Inability to Link Lifting, Bloody Stools Curbs Walmart Stocker's Case

17 Feb, 2021 Frank Ferreri


Little Rock, AR ( – Doing work that involved lifting more weight than usual and noticing gastrointestinal bleeding shortly thereafter were not enough for an Arkansas worker to show that he experienced a compensable injury.

Instead, the court in Nolen v. Walmart Associates, No. CV-20-441 (Ark. Ct. App. 02/10/21) held that connecting the bloody stools to heavy lifting at work was “speculative” and didn’t satisfy state law requirements for showing that the injury arose out of the worker’s employment.

‘Unusually Heavy’

A night stocker at Walmart was tasked with moving pallets of water, and he described the workload as “unusually heavy.” During his next shift, the stocker was directed to move and stack 55-pound bags of dog food.

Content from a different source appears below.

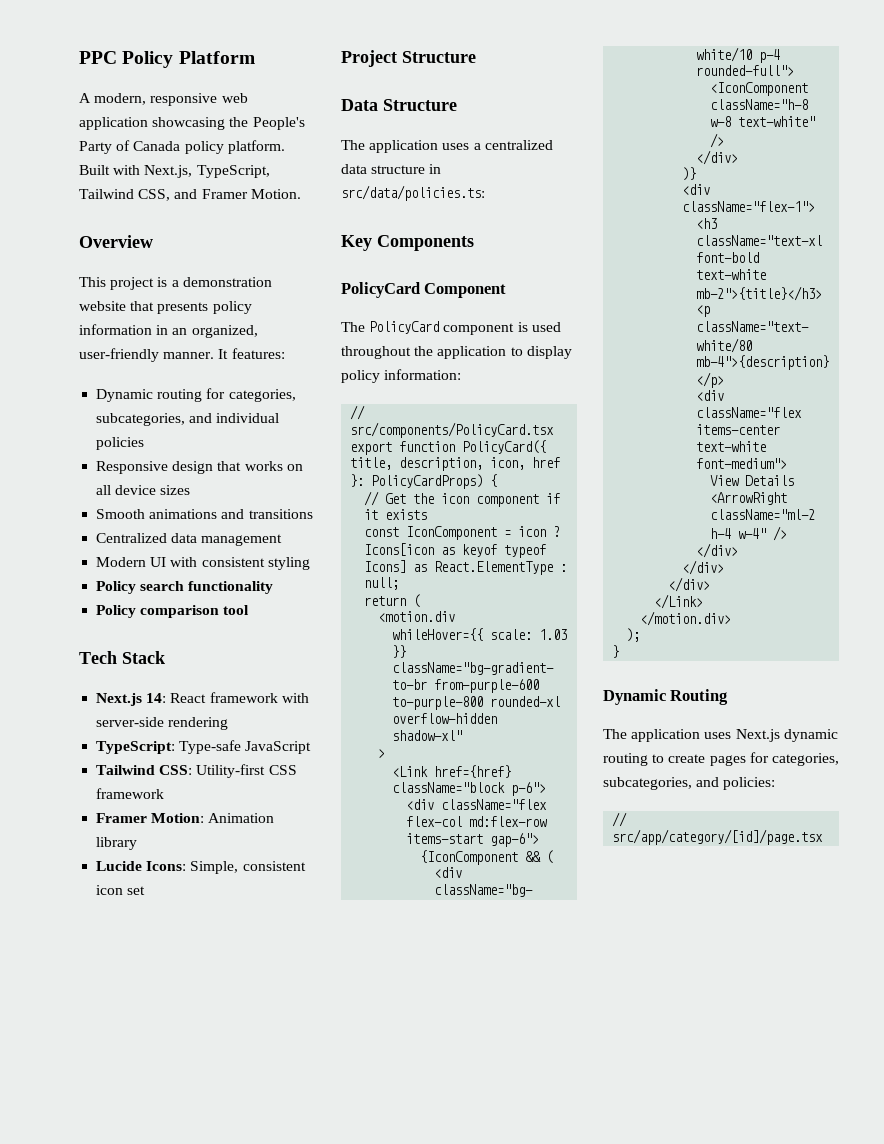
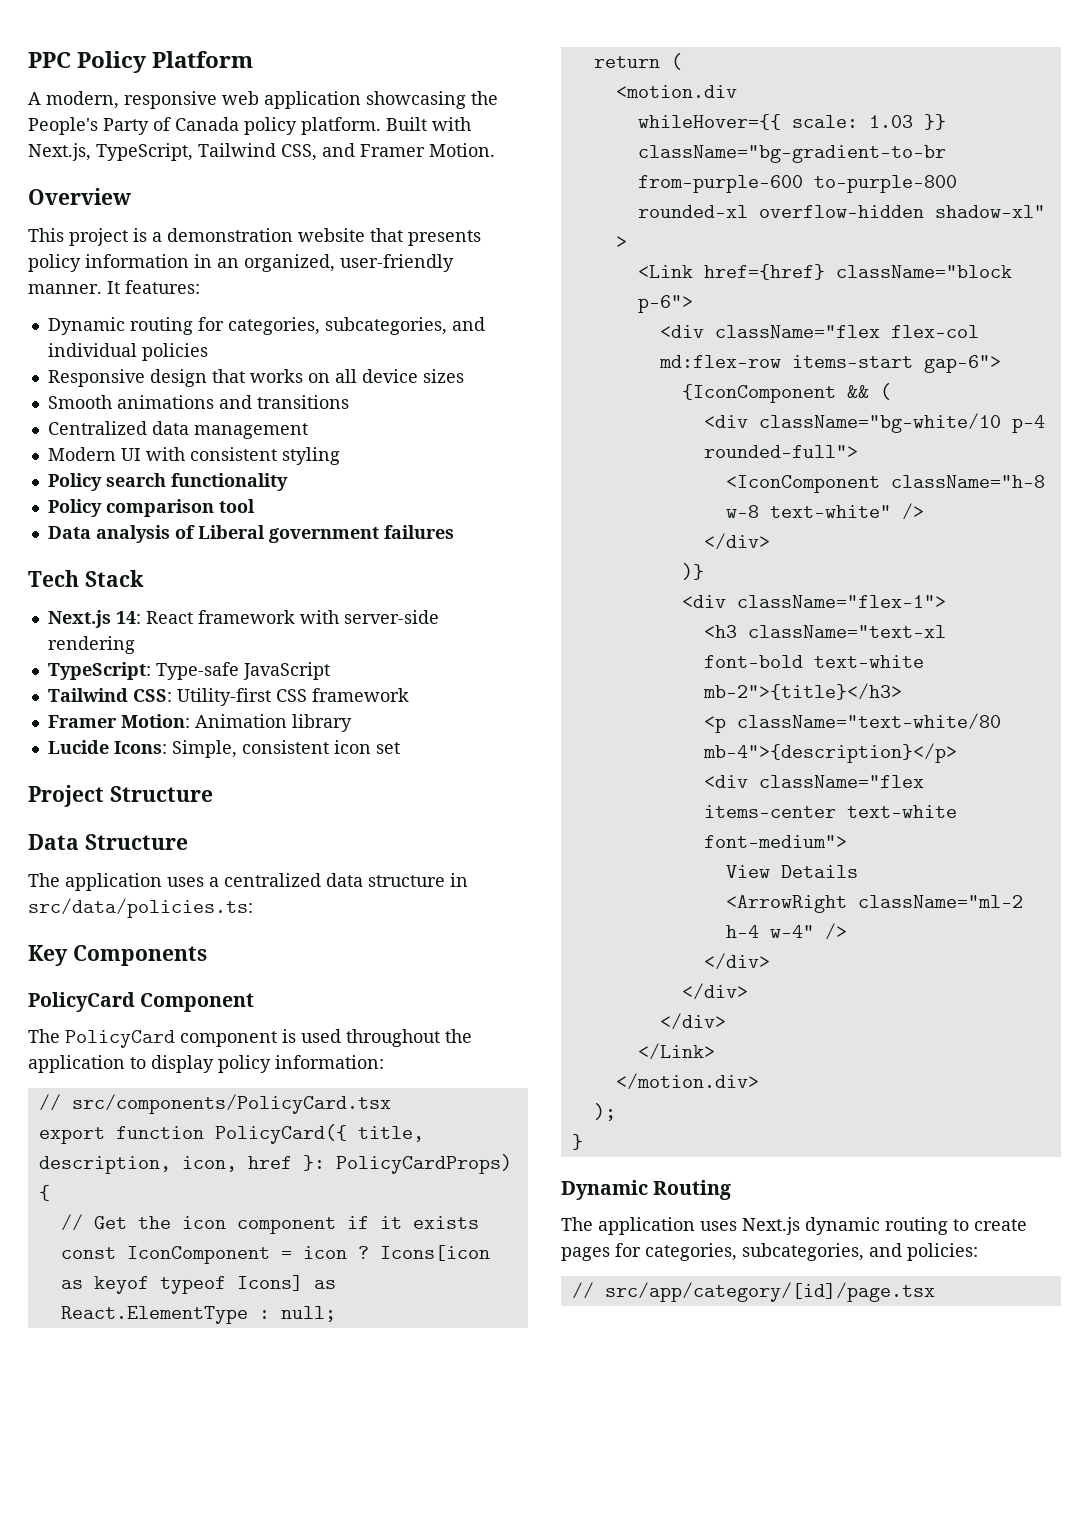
+ Data analysis of Liberal government failures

Upon going home after the second shift, the stocker experienced “gurgling” in his stomach, went to the bathroom, and noticed blood in his stool. He experienced blood in his stool two more times, and he believed that it was due to an internal injury from moving heavy products at work.

The next time the stocker went to work, he began to fill out workers’ compensation paperwork related to the bloody stool when he felt the urge to use the restroom. While doing so, he passed more blood and fainted. In fainting, he hit is right leg above the knee and cut his head above his eyebrow.

The stocker received treatment at a hospital, and he was directed to stay off work for two days and limited to lifting no more than 25 pounds. During a follow-up appointment, the stocker was diagnosed with a gastrointestinal hemorrhage, gastroesophageal reflux disease, and iron deficiency anemia.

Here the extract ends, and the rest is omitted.